> Data excerpts
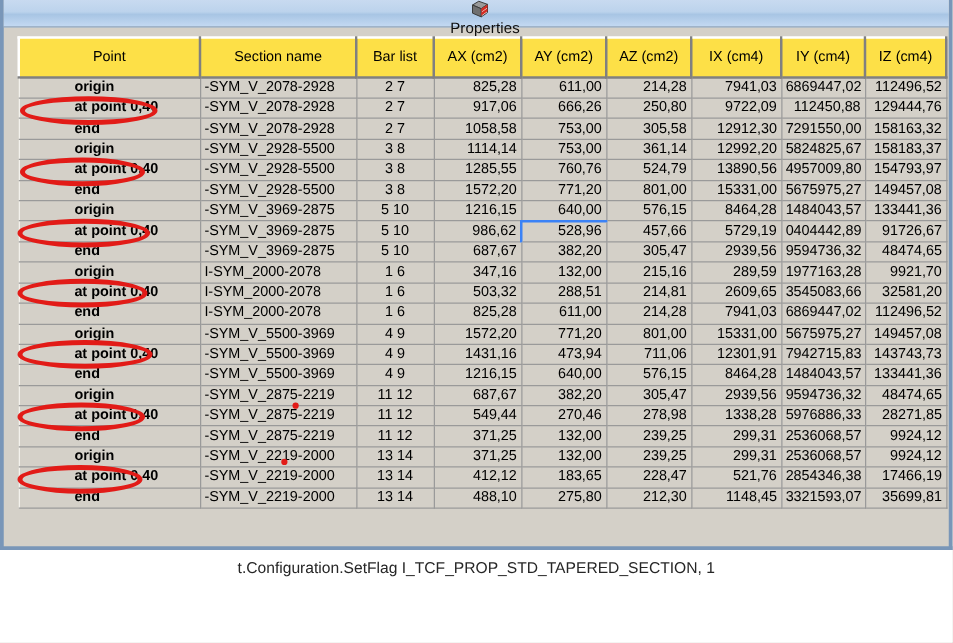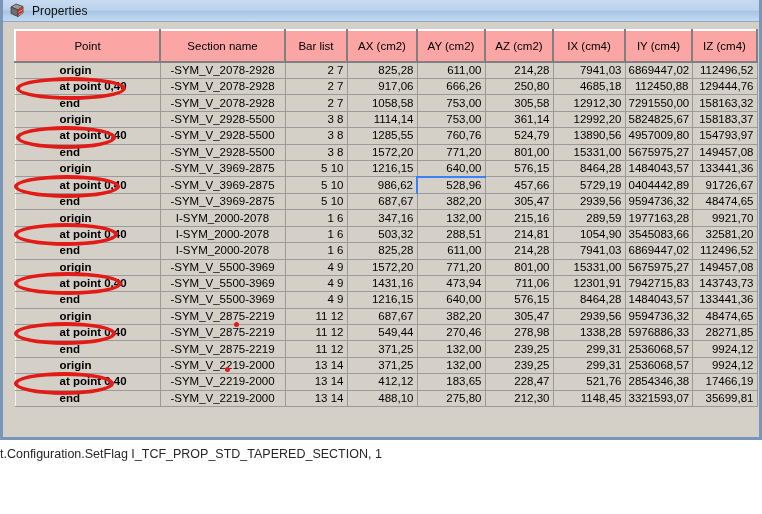"Properties" #titlebar { flex-direction: none -> column }
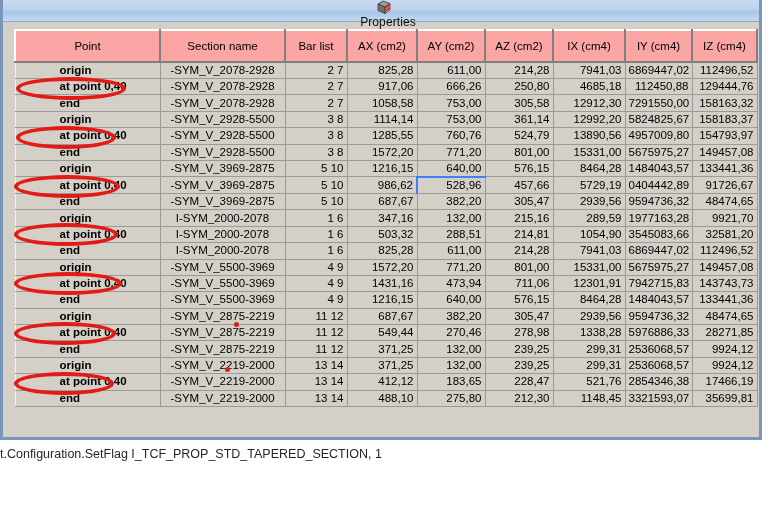"Point" table.grid th { background: #fca5a5 -> #fde047 }
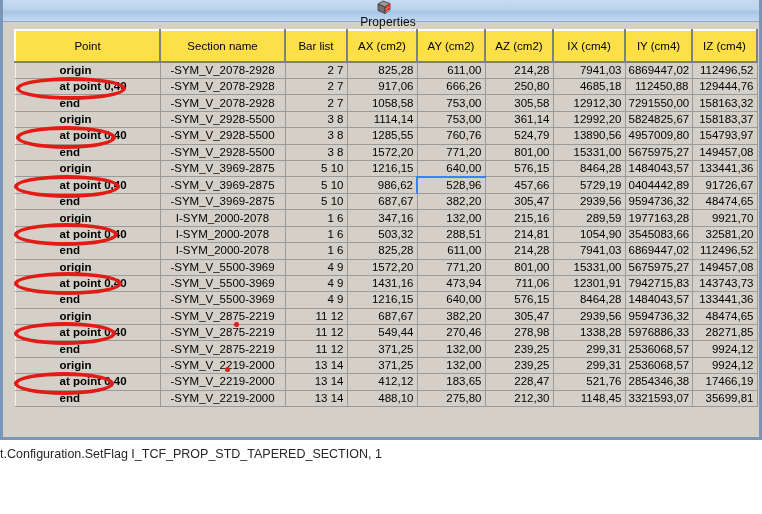"-SYM_V_2078-2928" td.c-sect { text-align: center -> left }
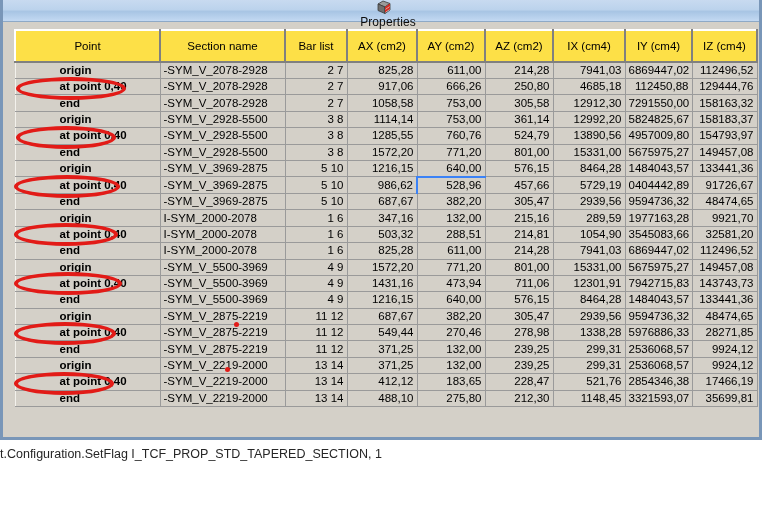"2 7" td.c-bar { text-align: right -> center }
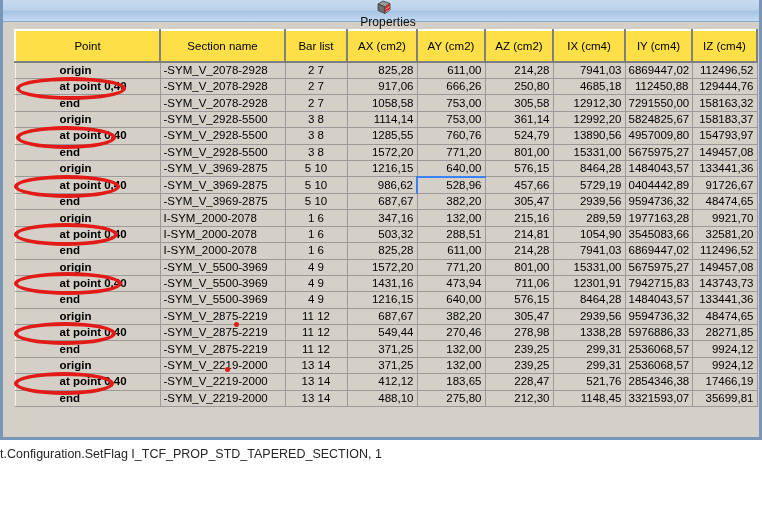"4685,18" td.c-num { text: 4685,18 -> 9722,09 }
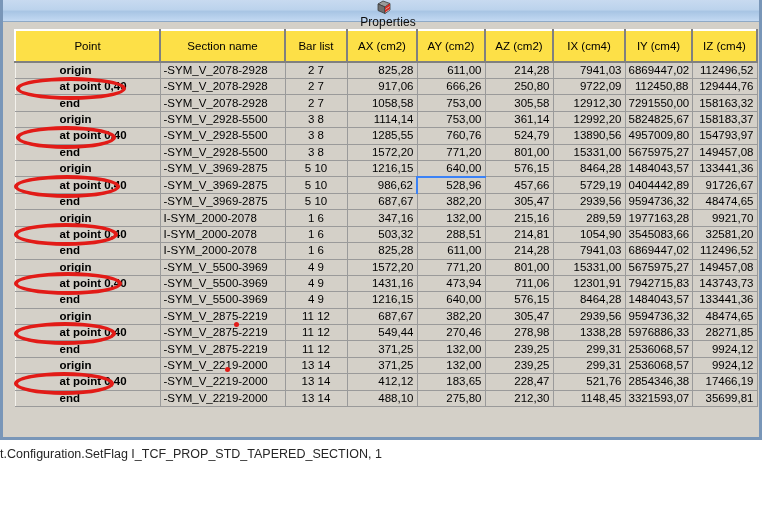"1054,90" td.c-num { text: 1054,90 -> 2609,65 }
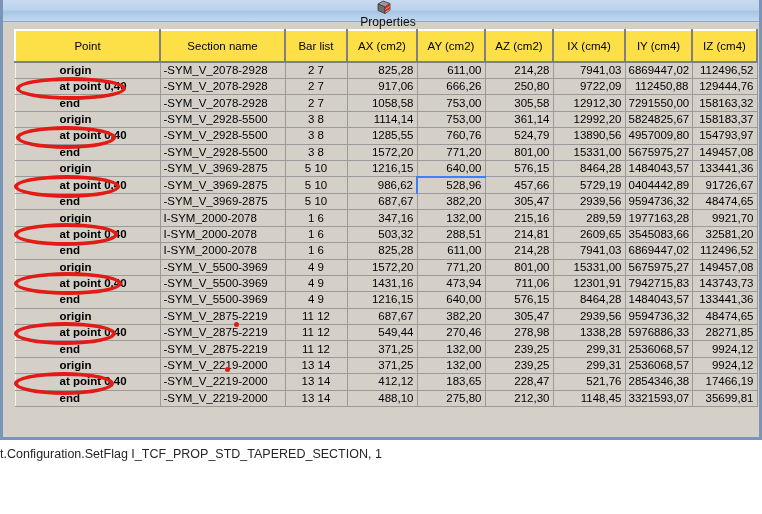"t.Configuration.SetFlag" #caption { text-align: none -> center }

> Required action
Please copy the data above character for character, skipping any pictures.

> Written solution
"Properties" #titlebar { flex-direction: none -> column }
"Point" table.grid th { background: #fca5a5 -> #fde047 }
"-SYM_V_2078-2928" td.c-sect { text-align: center -> left }
"2 7" td.c-bar { text-align: right -> center }
"4685,18" td.c-num { text: 4685,18 -> 9722,09 }
"1054,90" td.c-num { text: 1054,90 -> 2609,65 }
"t.Configuration.SetFlag" #caption { text-align: none -> center }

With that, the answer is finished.